Kersti Francis is a PhD student in English. Her dissertation is titled Queer Magic: Sodomy, Sin, and the Supernatural in the Later Middle Ages. She received her bachelor’s degree in English and Medieval/Renaissance Studies with a minor in Gender & Sexuality Studies from Bryn Mawr College and a master’s degree in English at UCLA.

 

 


I-Chun (Jennifer) Lin is an MPH student in Epidemiology and was a dermatologist in Taiwan. She earned her MD degree from Fu-Jen Catholic University and BS in Pharmacy from National Taiwan University. Her previous study, about HPV infection among males, raised awareness of the fact that HPV infection affects people of all genders and that prevention of HPV-related cancers should not be a purely female responsibility. She is currently working on gender and mental health problems in treatment compliance in patients with psoriasis, which is expected to provide evidence for developing future policies for women’s health.

 


Magally A. Miranda Alcázar is a PhD student in Chicana/o Studies and the Experimental Critical Theory program. She graduated from UC Santa Cruz with a double major in Feminist Studies and Community Studies. Building on her undergraduate participant observation research with domestic worker organizers in the California Bay Area, her current research explores care work in the emerging digital economy, including new technologies of labor capture and modes of worker self-organization. She is a Eugene Cota-Robles Fellow and a Ford Predoctoral Fellow. Her writing can be found at The Nation, The New Left Review, and Viewpoint Magazine, where she is a member of the editorial collective.


Josephine Ong is a Chinese-Filipino settler and scholar-activist that grew up in Guåhan/Guam. Her research and activism engages Filipino and Chamorros’ interconnected histories of dispossession and colonization to build collective resistance. Ong is currently working on a project that unpacks Filipino and Chamorro activists’ different memories about Apolinario Mabini’s incarceration in Asan.

 

 


Nada Ali Ramadan is a PhD student in Sociology. Her research examines how war and the process of forced migration impacts gender identities, perceptions, and behavior for Syrian refugees in the Middle East. Prior to entering UCLA, she was a social researcher at the Population Council’s Poverty, Youth, and Gender Program in the Cairo office. She earned a BA in History from Stanford University and graduated with an MA in Arab Studies from Georgetown University. Her master’s thesis studied the gendered dimension of the January 25th uprising and the transitional process in Egypt.

 


Amr Khalaf Shahat is a PhD candidate at the Cotsen Institute of Archaeology. His research focuses on the archaeology of diversity and interactions in ancient Egypt. He investigates regional diversity within Egyptian culture and social changes driven by cultural interactions in different regions of ancient Egypt. His research methods combine humanities and life sciences. He focuses on the social history of under-studied groups of non-ruling elite women and children in the past by examining botanical food remains found in their burials as offerings. He received his MA degree from the University of Memphis, Tennessee, and his bachelor’s degree from Helwan University, Egypt.

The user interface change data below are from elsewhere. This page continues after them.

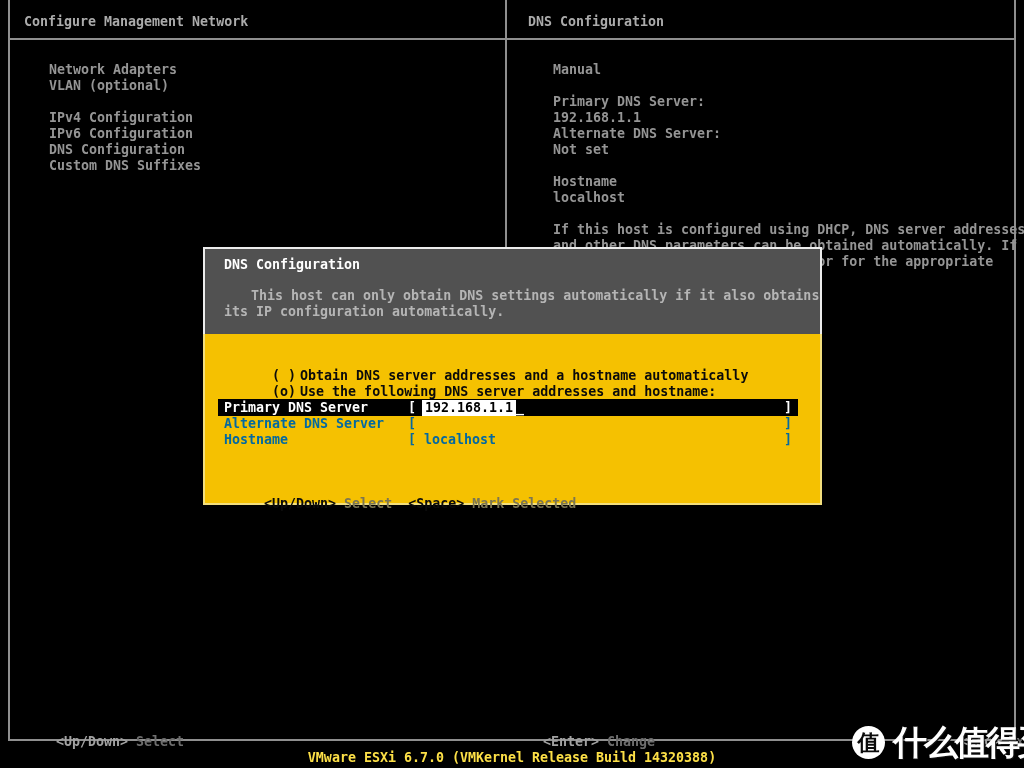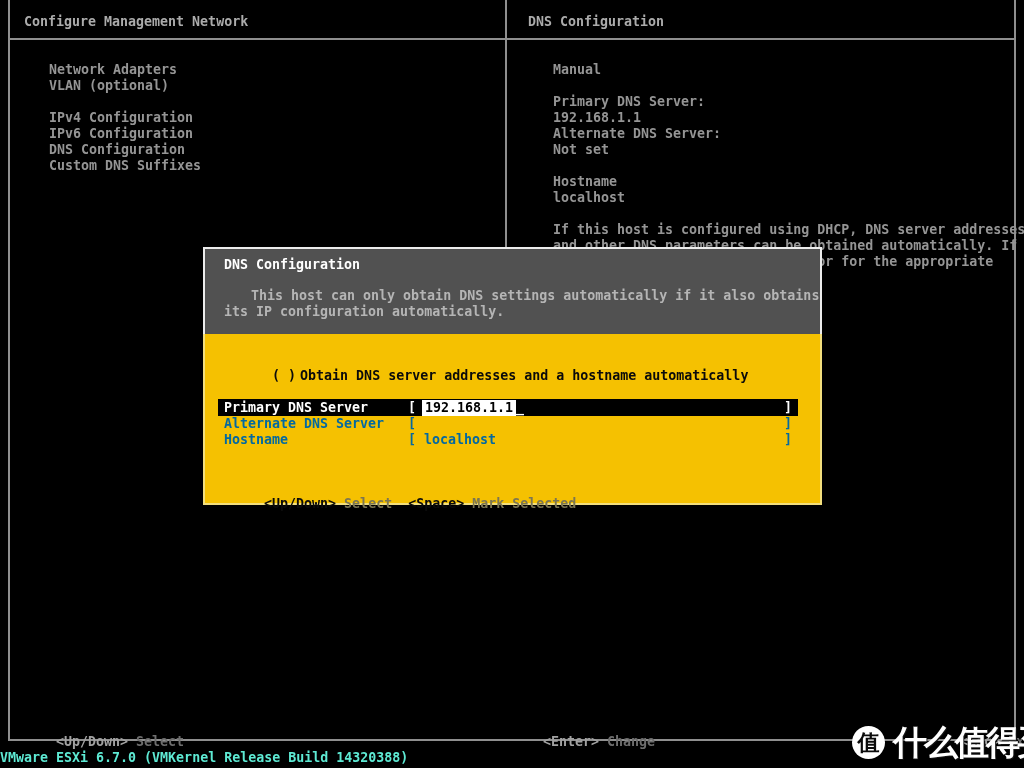--- a/index.html
+++ b/index.html
@@ -100,6 +100,9 @@
     <div class="line opt" style="left:21px;top:105px;">
       <span>( )</span><span class="opt-label">Obtain DNS server addresses and a hostname automatically</span>
     </div>
+    <div class="line opt" style="left:21px;top:121px;">
+      <span>(o)</span><span class="opt-label">Use the following DNS server addresses and hostname:</span>
+    </div>
 
     <div class="sel-bar"></div>
 

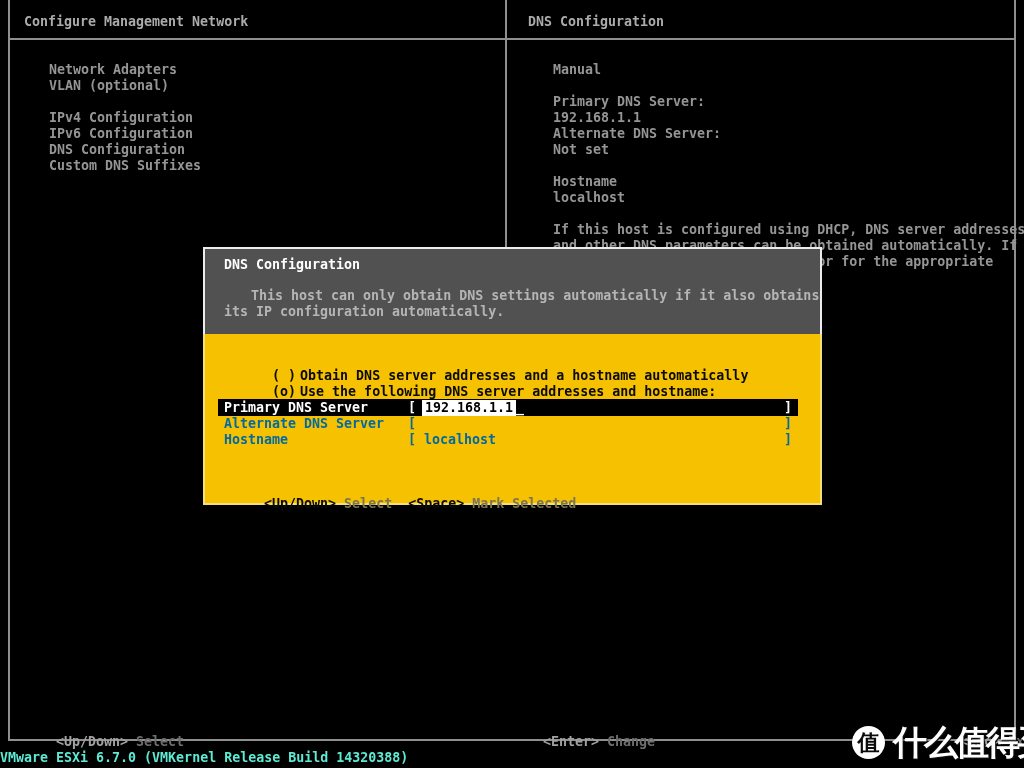--- a/index.html
+++ b/index.html
@@ -14,7 +14,7 @@
   .g{color:#959595;margin-left:25px;}
   .hk{color:#A2A2A2;}
   .ha{color:#6E6E6E;margin-left:8px;}
-  .version{position:absolute;left:0;top:750px;width:1024px;text-align:left;color:#5eead4;white-space:pre;}
+  .version{position:absolute;left:0;top:750px;width:1024px;text-align:center;color:#fde047;white-space:pre;}
 
   
   .dialog{position:absolute;left:203px;top:247px;width:619px;height:258px;z-index:10;}

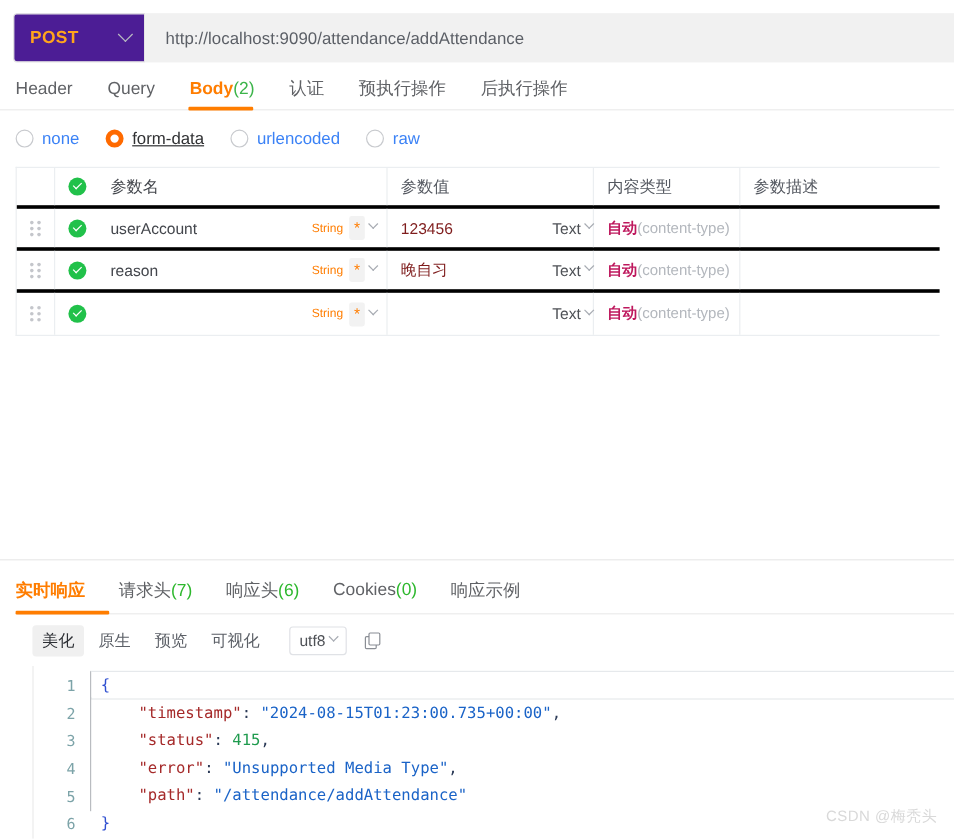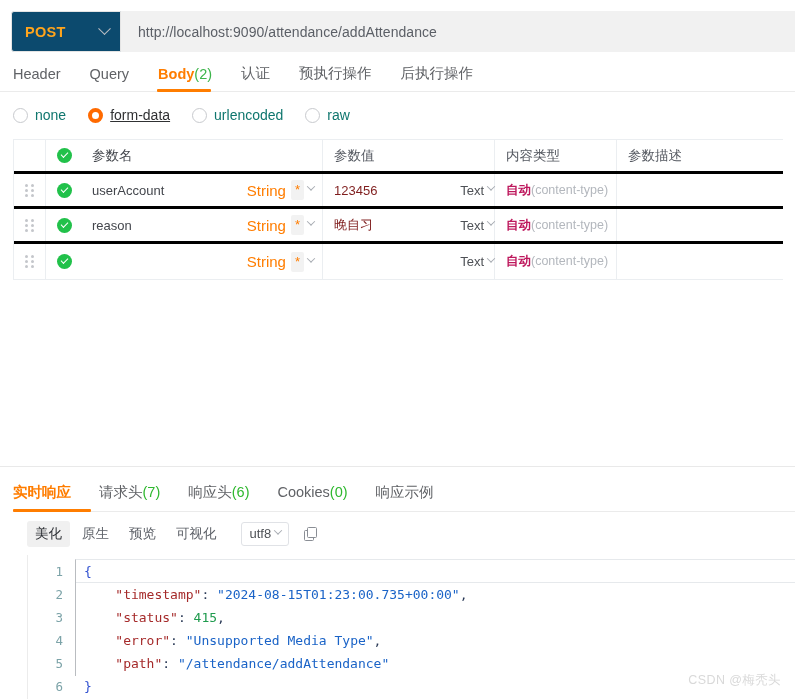--- a/index.html
+++ b/index.html
@@ -21,7 +21,7 @@
   }
   .method-box {
     width: 110px; margin-left: 11px;
-    background: #0c4a6e;
+    background: #4c1d95;
     border: 1px solid #e4e4e4;
     border-radius: 3px 0 0 3px;
     display: flex; align-items: center; justify-content: space-between;

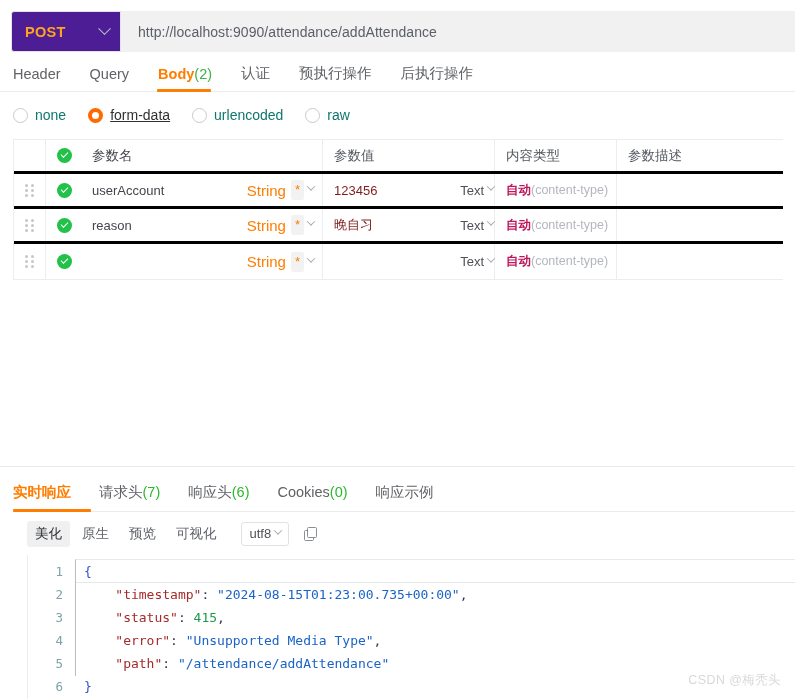--- a/index.html
+++ b/index.html
@@ -83,7 +83,7 @@
   .radio-item.sel .radio-dot {
     border: 4px solid #ff6a00; background: #fff;
   }
-  .radio-label { font-size: 14px; color: #0f766e; }
+  .radio-label { font-size: 14px; color: #3b82f6; }
   .radio-item.sel .radio-label { color: #303133; text-decoration: underline; }
 
   

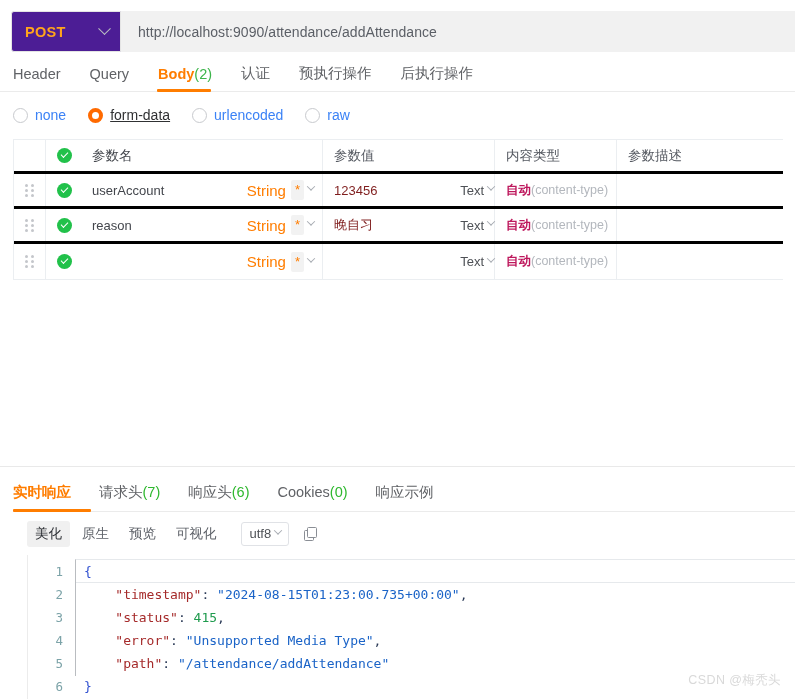--- a/index.html
+++ b/index.html
@@ -128,7 +128,7 @@
   .pval  { font-size: 13px; color: #7f1d1d; }
 
   .typepill { display: flex; align-items: center; white-space: nowrap; }
-  .typepill .t { color: #ff7d00; font-size: 15px; }
+  .typepill .t { color: #ff7d00; font-size: 10px; }
   .star {
     display:inline-block; background:#f2f2f2; color:#ff7d00;
     font-size: 13px; line-height: 1; padding: 3px 4px 4px 4px;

Christine Vega is a PhD candidate in the Graduate School of Education and Information Studies. She earned a Masters of Education from the University of Utah, BAs in Gender and Chicana/o Studies from UCLA, and a Liberal Arts AA from Los Angeles Mission College. She is a fierce Motherscholar and firstgeneration transfer student born and raised in Pacoima, California. Her roots are central to community organizing, spirituality, and activism. Her dissertation explores the racial and gender disparities in the lives of first-generation Chicana, Latina, and Indigenous Motherscholars in PhD programs in the United States Southwest. She is a co-editor and co-contributor to the anthology Chicana M(other)work and is currently an editor for InterActions, an open access, student-led, peer-reviewed journal at UCLA.


Tony Wei Ling studies comics, contemporary literature, and new media in English and is interested in alternative forms of publication and archiving on and off the Internet. He is a fiction editor at the literary magazine Nat.Brut.